## [Task requirements]
All of the entries below need repeating exactly, apart from their images.

## [Data section]

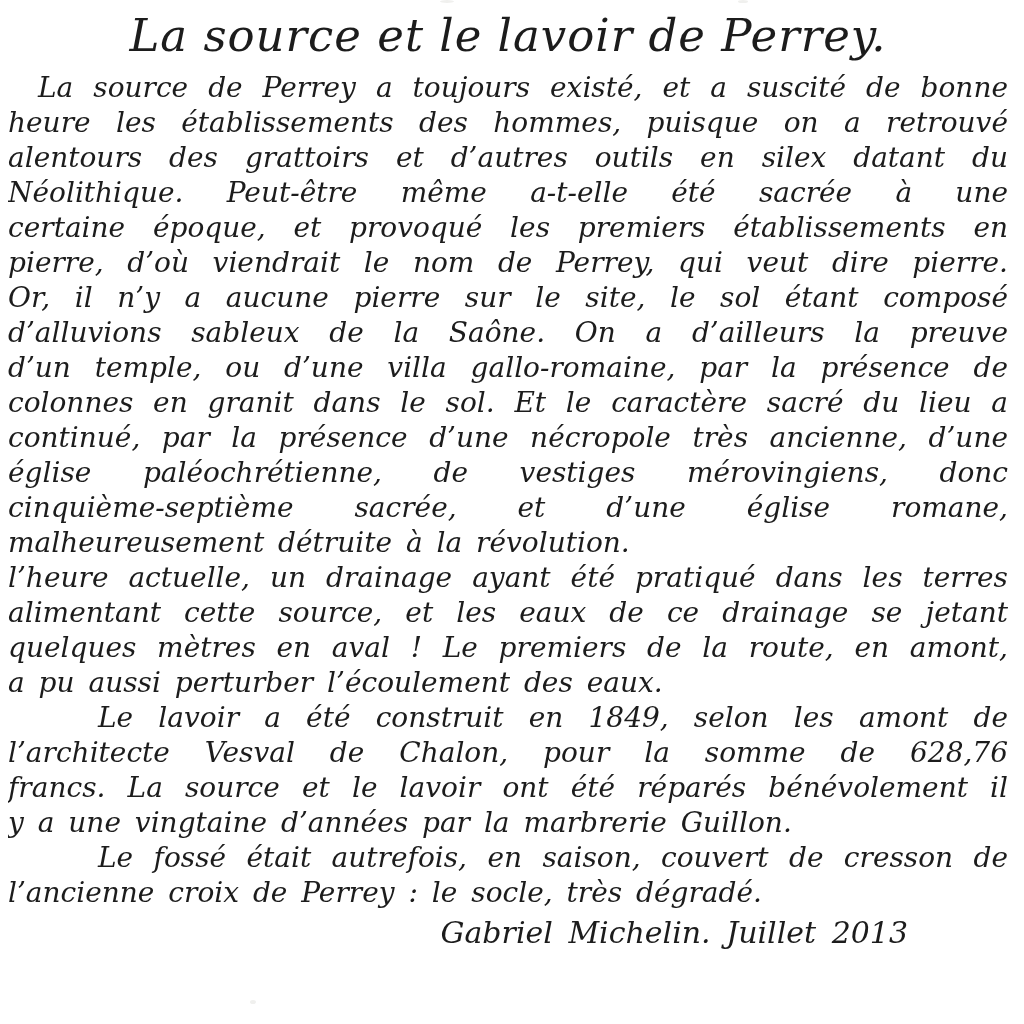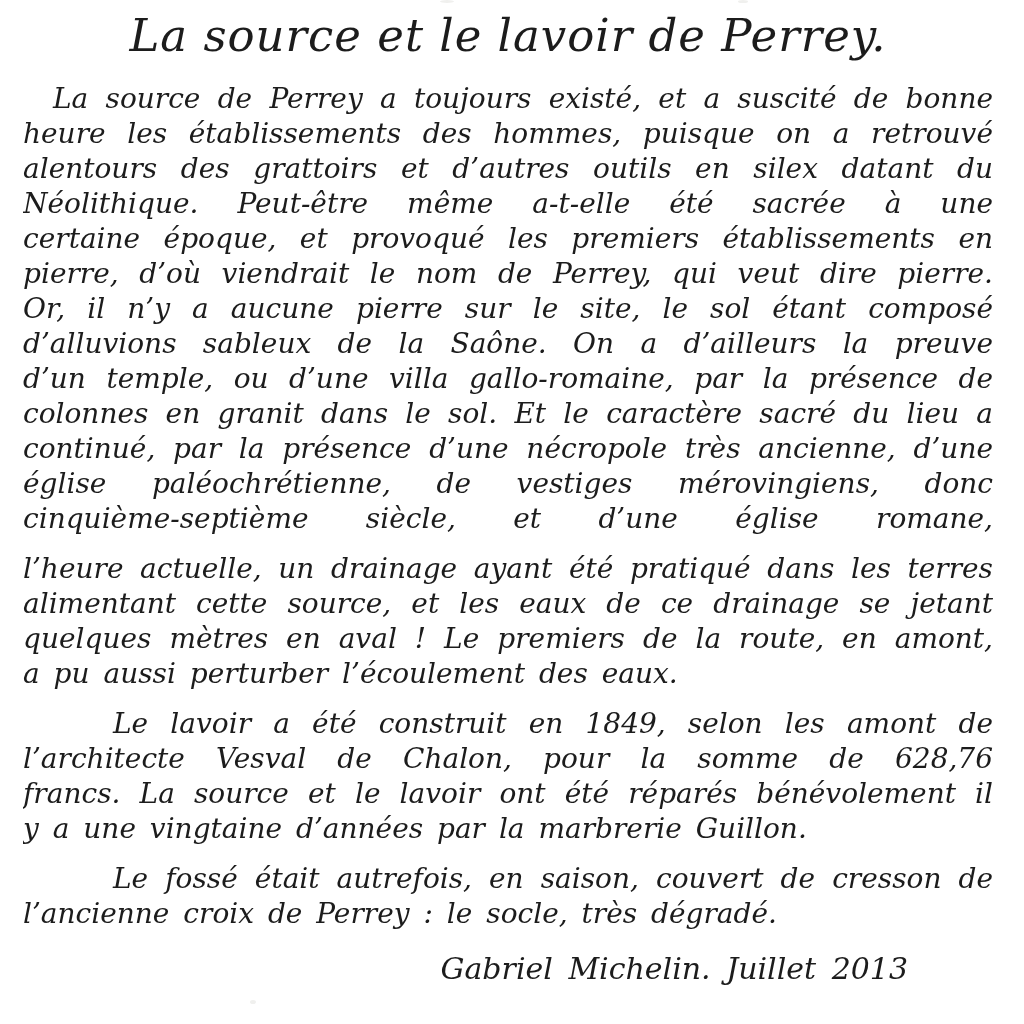--- a/index.html
+++ b/index.html
@@ -24,21 +24,21 @@
     font-size: 45px;
     line-height: 60px;
     letter-spacing: 1px;
     white-space: nowrap;
     margin-bottom: 4px;
   }
   .doc-body {
     font-size: 28px;
     word-spacing: 5px;
   }
-  .para { margin: 15px; }
+  .para { margin: 0; }
   .line {
     display: block;
     height: 35px;
     line-height: 35px;
     text-align: justify;
     text-align-last: justify;
     white-space: normal;
     overflow: hidden;
   }
   .line.last {
@@ -77,21 +77,22 @@
         <div class="line">alentours des grattoirs et d’autres outils en silex datant du</div>
         <div class="line">Néolithique. Peut-être même a-t-elle été sacrée à une</div>
         <div class="line">certaine époque, et provoqué les premiers établissements en</div>
         <div class="line">pierre, d’où viendrait le nom de Perrey, qui veut dire pierre.</div>
         <div class="line">Or, il n’y a aucune pierre sur le site, le sol étant composé</div>
         <div class="line">d’alluvions sableux de la Saône. On a d’ailleurs la preuve</div>
         <div class="line">d’un temple, ou d’une villa gallo-romaine, par la présence de</div>
         <div class="line">colonnes en granit dans le sol. Et le caractère sacré du lieu a</div>
         <div class="line">continué, par la présence d’une nécropole très ancienne, d’une</div>
         <div class="line">église paléochrétienne, de vestiges mérovingiens, donc</div>
-        <div class="line">cinquième-septième siècle, et d’une église romane,</div>
+        <div class="line">cinquième-septième sacrée, et d’une église romane,</div>
+        <div class="line last">malheureusement détruite à la révolution.</div>
       </div>
       <div class="para indent-large">
         <div class="line">l’heure actuelle, un drainage ayant été pratiqué dans les terres</div>
         <div class="line">alimentant cette source, et les eaux de ce drainage se jetant</div>
         <div class="line">quelques mètres en aval ! Le premiers de la route, en amont,</div>
         <div class="line last">a pu aussi perturber l’écoulement des eaux.</div>
       </div>
       <div class="para indent-large">
         <div class="line first">Le lavoir a été construit en 1849, selon les amont de</div>
         <div class="line">l’architecte Vesval de Chalon, pour la somme de 628,76</div>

## [Answer for this exercise]
--- a/index.html
+++ b/index.html
@@ -24,21 +24,21 @@
     font-size: 45px;
     line-height: 60px;
     letter-spacing: 1px;
     white-space: nowrap;
     margin-bottom: 4px;
   }
   .doc-body {
     font-size: 28px;
     word-spacing: 5px;
   }
-  .para { margin: 15px; }
+  .para { margin: 0; }
   .line {
     display: block;
     height: 35px;
     line-height: 35px;
     text-align: justify;
     text-align-last: justify;
     white-space: normal;
     overflow: hidden;
   }
   .line.last {
@@ -77,21 +77,22 @@
         <div class="line">alentours des grattoirs et d’autres outils en silex datant du</div>
         <div class="line">Néolithique. Peut-être même a-t-elle été sacrée à une</div>
         <div class="line">certaine époque, et provoqué les premiers établissements en</div>
         <div class="line">pierre, d’où viendrait le nom de Perrey, qui veut dire pierre.</div>
         <div class="line">Or, il n’y a aucune pierre sur le site, le sol étant composé</div>
         <div class="line">d’alluvions sableux de la Saône. On a d’ailleurs la preuve</div>
         <div class="line">d’un temple, ou d’une villa gallo-romaine, par la présence de</div>
         <div class="line">colonnes en granit dans le sol. Et le caractère sacré du lieu a</div>
         <div class="line">continué, par la présence d’une nécropole très ancienne, d’une</div>
         <div class="line">église paléochrétienne, de vestiges mérovingiens, donc</div>
-        <div class="line">cinquième-septième siècle, et d’une église romane,</div>
+        <div class="line">cinquième-septième sacrée, et d’une église romane,</div>
+        <div class="line last">malheureusement détruite à la révolution.</div>
       </div>
       <div class="para indent-large">
         <div class="line">l’heure actuelle, un drainage ayant été pratiqué dans les terres</div>
         <div class="line">alimentant cette source, et les eaux de ce drainage se jetant</div>
         <div class="line">quelques mètres en aval ! Le premiers de la route, en amont,</div>
         <div class="line last">a pu aussi perturber l’écoulement des eaux.</div>
       </div>
       <div class="para indent-large">
         <div class="line first">Le lavoir a été construit en 1849, selon les amont de</div>
         <div class="line">l’architecte Vesval de Chalon, pour la somme de 628,76</div>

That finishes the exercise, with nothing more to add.